The bell above the door dinged and Hiroto found one of his old, and gay, friends walking down the stairs. Shou was tall and beautiful, but not in a way that attracted Hiroto. The older made for a great friend though.
They exchanged pleasantries and Hiroto gave him a hug, having grown very affectionate in the past year. Shou wanted a coffee to go, forever on his way from one project to another, and Hiroto quickly prepared it for him. The older was just about to walk out when Hiroto grabbed his arm and in a whispered voice asked if he could see the man at the back of the coffee shop.
“The tiny one curled in on himself and hidden behind a curtain of hair?” Shou asked softly, adding details to show that yes he could indeed see the man. Shou was one of the few people Hiroto had told about Aki. “I can see him, and if he has caught your eye I suggest you go over there and talk to him.”
Hiroto smiled and hugged him tightly, whispered his thanks and saw his friend out. Then he turned around and hesitantly walked to the table at the far back. He licked his lips nervously and cleared his throat, blushed slightly as the lone black eye turned his direction. The man smirked at him.
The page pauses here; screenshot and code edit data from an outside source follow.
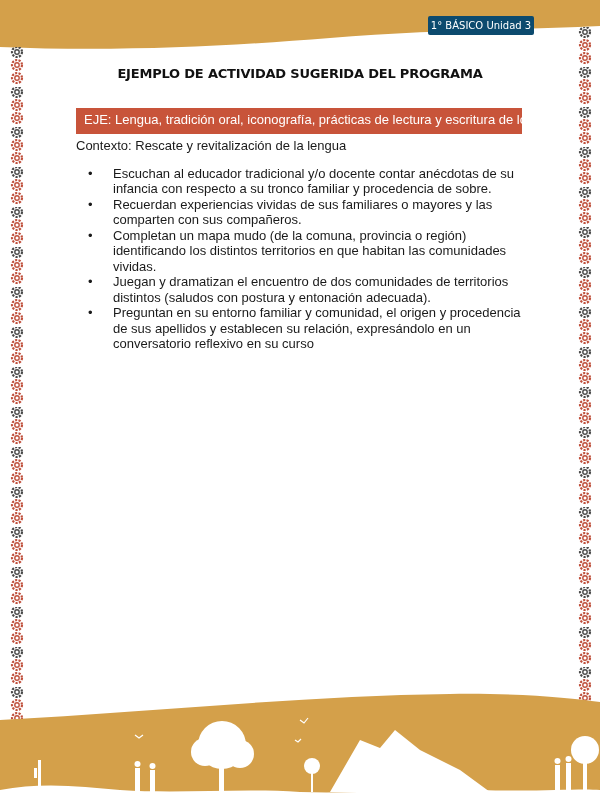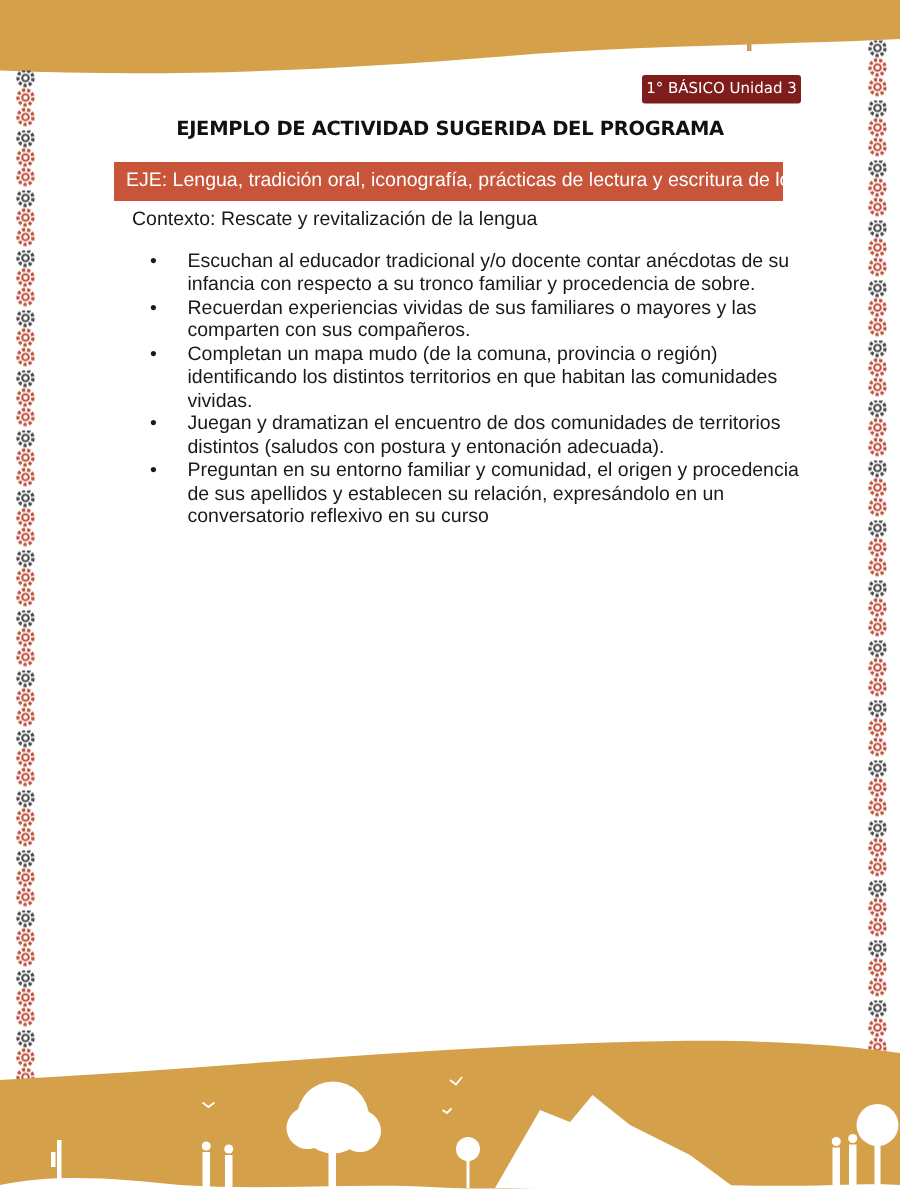--- a/index.html
+++ b/index.html
@@ -12,8 +12,8 @@
     .top-band { position: absolute; left: 0; top: 0; width: 600px; height: 60px; }
     .bottom-band { position: absolute; left: 0; top: 690px; width: 600px; height: 110px; }
     .badge {
-      position: absolute; left: 428px; top: 50px; width: 106px; height: 19px;
-      background: #7f1d1d; color: #fff; border-radius: 2px;
+      position: absolute; left: 428px; top: 16px; width: 106px; height: 19px;
+      background: #0c4a6e; color: #fff; border-radius: 2px;
       font-size: 10px; line-height: 19px; text-align: center;
       font-family: "DejaVu Sans", sans-serif;
     }

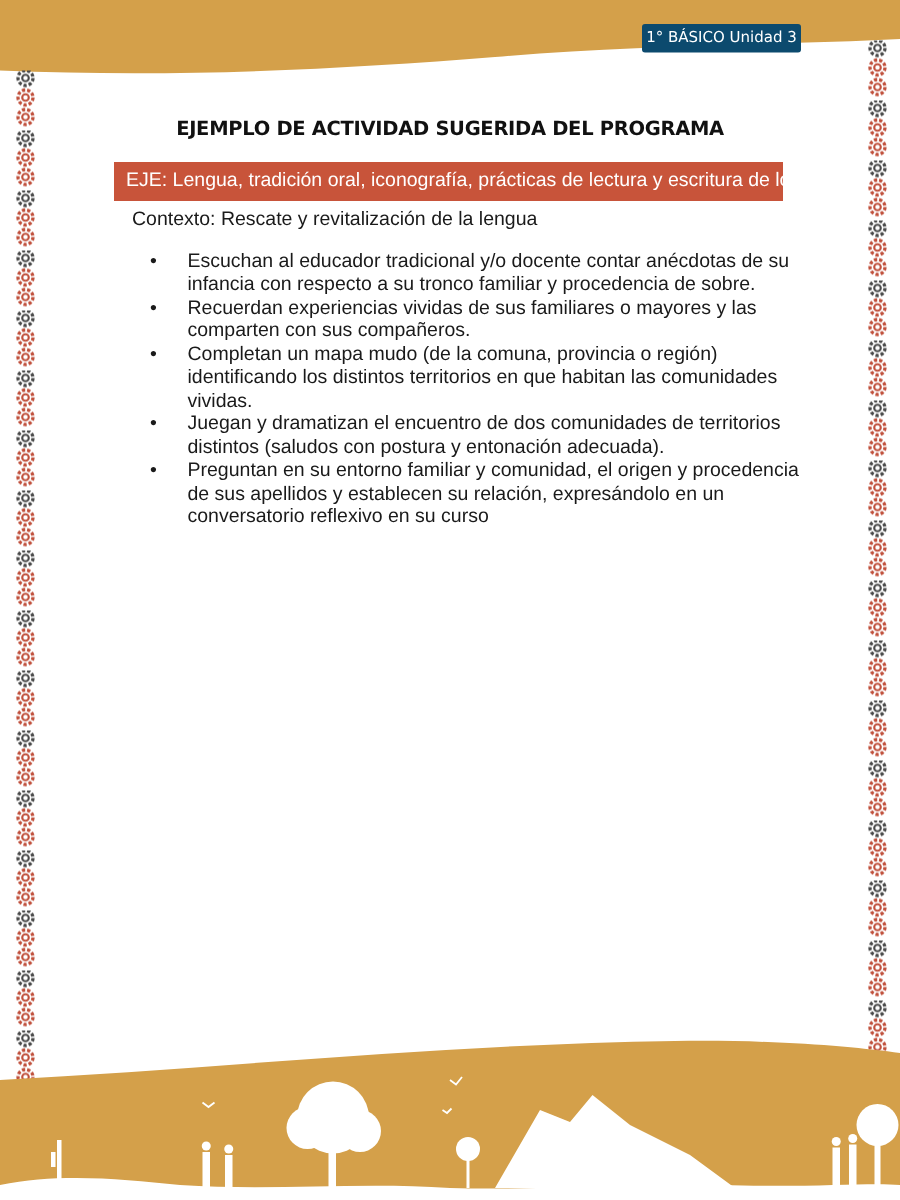--- a/index.html
+++ b/index.html
@@ -22,7 +22,7 @@
     .border-left { left: 6px; }
     .border-right { left: 574px; }
     .title {
-      position: absolute; left: 0; top: 79px; width: 600px; text-align: center;
+      position: absolute; left: 0; top: 66px; width: 600px; text-align: center;
       font-weight: bold; font-size: 13px; color: #111;
       font-family: "DejaVu Sans", sans-serif; letter-spacing: -0.2px;
     }

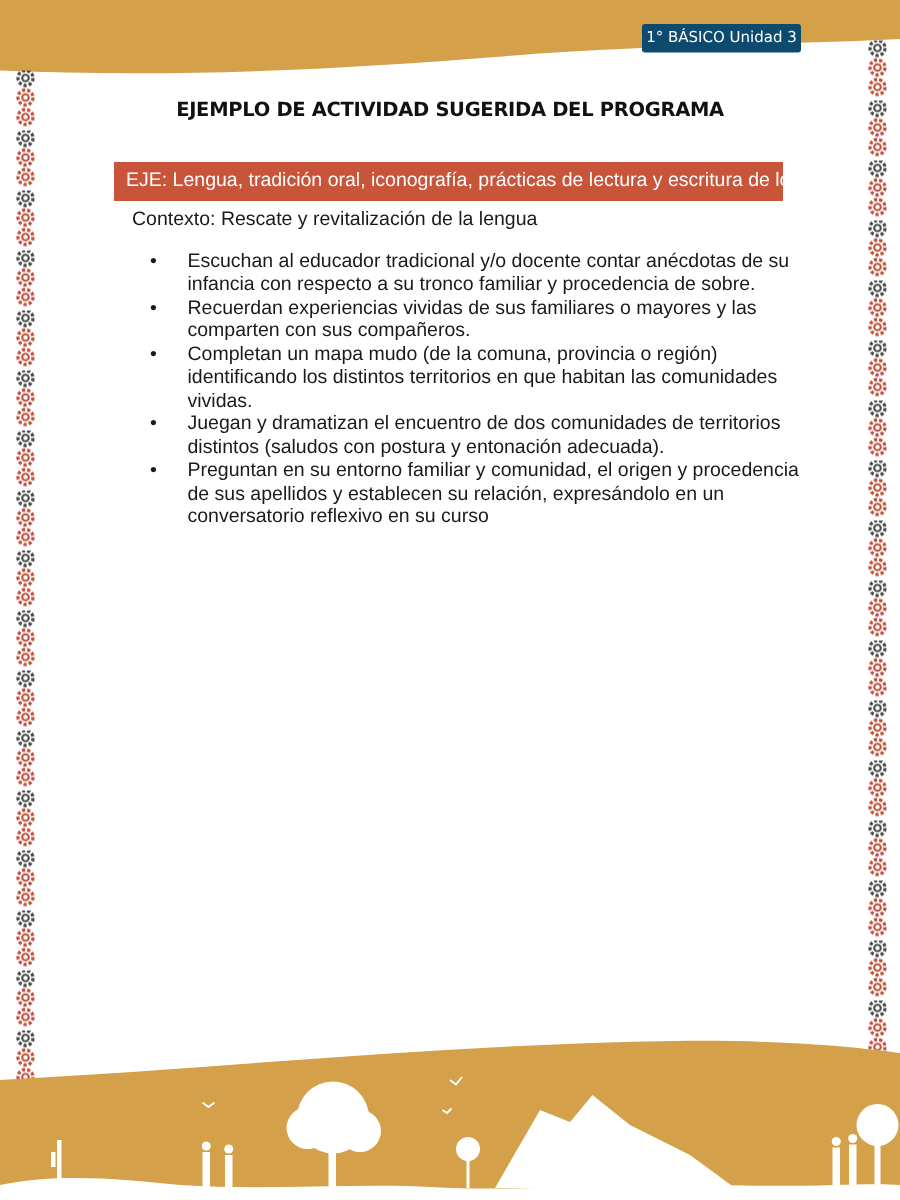--- a/index.html
+++ b/index.html
@@ -34,7 +34,7 @@
       position: absolute; left: 8px; top: 4px; color: #fff; font-size: 13px;
       white-space: nowrap; line-height: 15px;
     }
-    .content { position: absolute; left: 88px; top: 138px; width: 450px; font-size: 13px; line-height: 15.5px; }
+    .content { position: absolute; left: 76px; top: 138px; width: 450px; font-size: 13px; line-height: 15.5px; }
     .contexto { margin: 0 0 12px 0; }
     .actividad { margin: 0 0 13px 0; }
     .act-label { color: #f2b134; }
“I was wondering if you’d find your balls and come over,” he said and picked up a sugar cube only to place it in his mouth.
“Is it...okay if I sit down?” Hiroto asked and motioned for the other chair.
“Only if you’re gay,” was the somewhat unexpected reply. “I’ve had enough of straight men for a while.”
He gestured towards his bruised face and Hiroto swallowed, because it looked beyond uncomfortable. Still, he took a seat and met the appreciative look the other gave him.
“You dare go around and say you’re gay even when you got beaten up for it?” He said it like a question even when it wasn’t.
“Of course, I can do whatever the fuck I want, including being gay.” He sucked loudly on the sugar cube and Hiroto’s eyes were drawn to his lips. They were bitten badly, but spread in another smirk. “I’m Kenzo.”
Hiroto looked up to meet his open eye again. Nerves fluttered in his stomach and for a moment Aki’s face flashed before his eyes again. But it faded and left way for Kenzo’s, equally pretty and even more perfect behind the bruising. Or so Hiroto imagined.
“My name’s Hiroto,” he said and decided he wanted to know for sure what the other looked like. “And yes, I am gay.”
It was the first time he said the words out loud in public. Hiroto had to admit it felt good to be honest about himself. Kenzo smiled at him and asked if he could have another coffee, cause he suddenly had an urge to stay a little longer.